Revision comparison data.
>>>
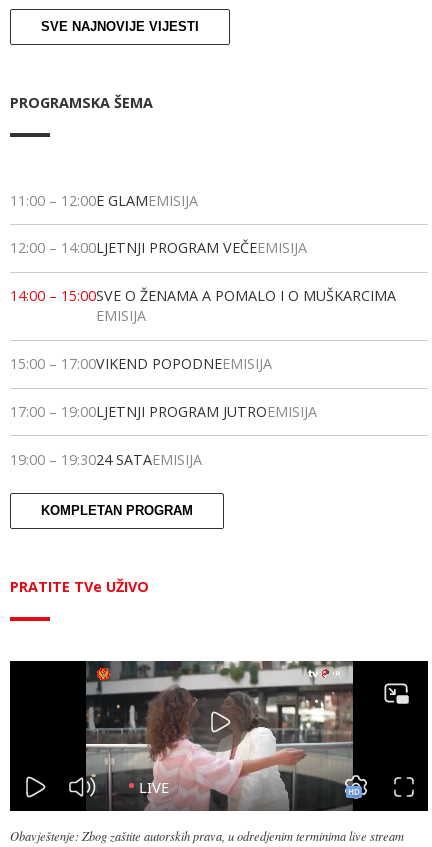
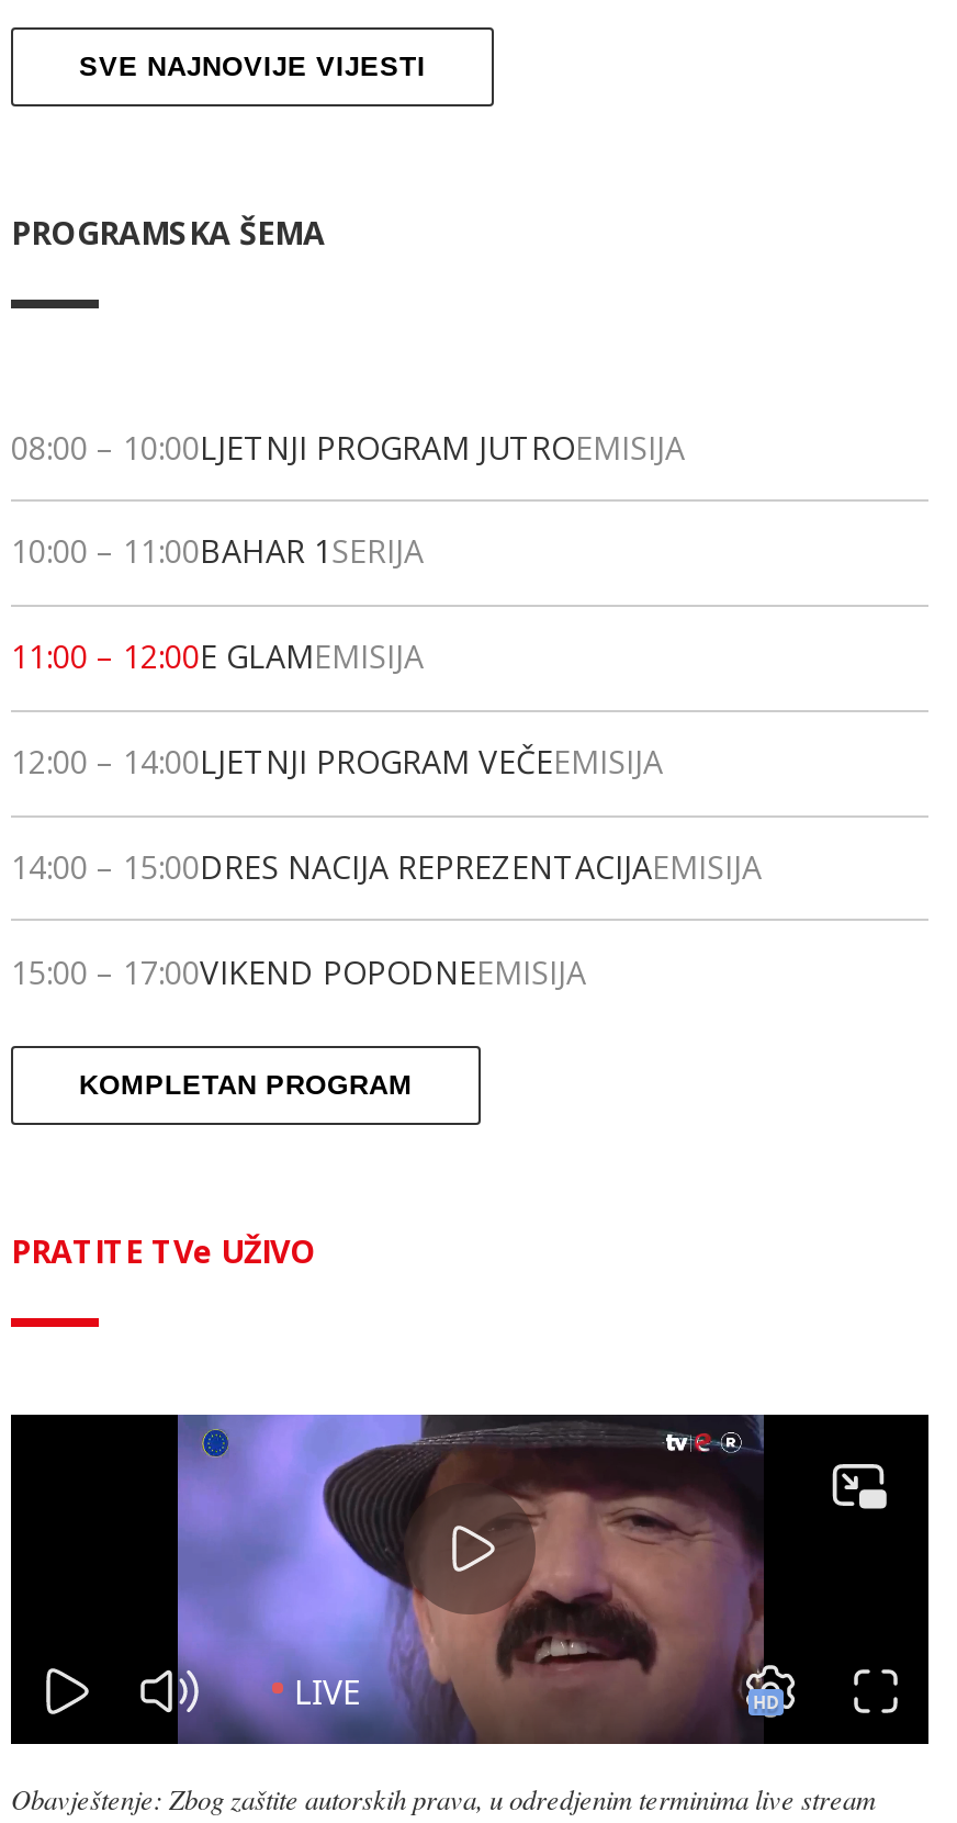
none -> [11,426,685,573] 08:00 – 10:00LJETNJI PROGRAM JUTROEMISIJA | 10:00 – 11:00BAHAR 1 SERIJA
moved [10,190,307,257] -> [11,636,663,783]: 11:00 – 12:00E GLAMEMISIJA | 12:00 – 14:00LJETNJI PROGRAM VEČEEMISIJA
[10,286,396,325] 14:00 – 15:00SVE O ŽENAMA A POMALO I O MUŠKARCIMA | EMISIJA -> [11,846,762,888] 14:00 – 15:00DRES NACIJA REPREZENTACIJAEMISIJA
moved [10,354,272,373] -> [11,951,586,993]: 15:00 – 17:00VIKEND POPODNEEMISIJA
[10,402,317,469] 17:00 – 19:00LJETNJI PROGRAM JUTROEMISIJA | 19:00 – 19:3024 SATAEMISIJA -> none
[86,660,354,811] [image] -> [176,1413,764,1744] [image]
<<<
What is needed. Throughout the records, the word "JUTROEMISIJA" shows up on certain lines. Report how many lines, with only the number.

Answer below. 2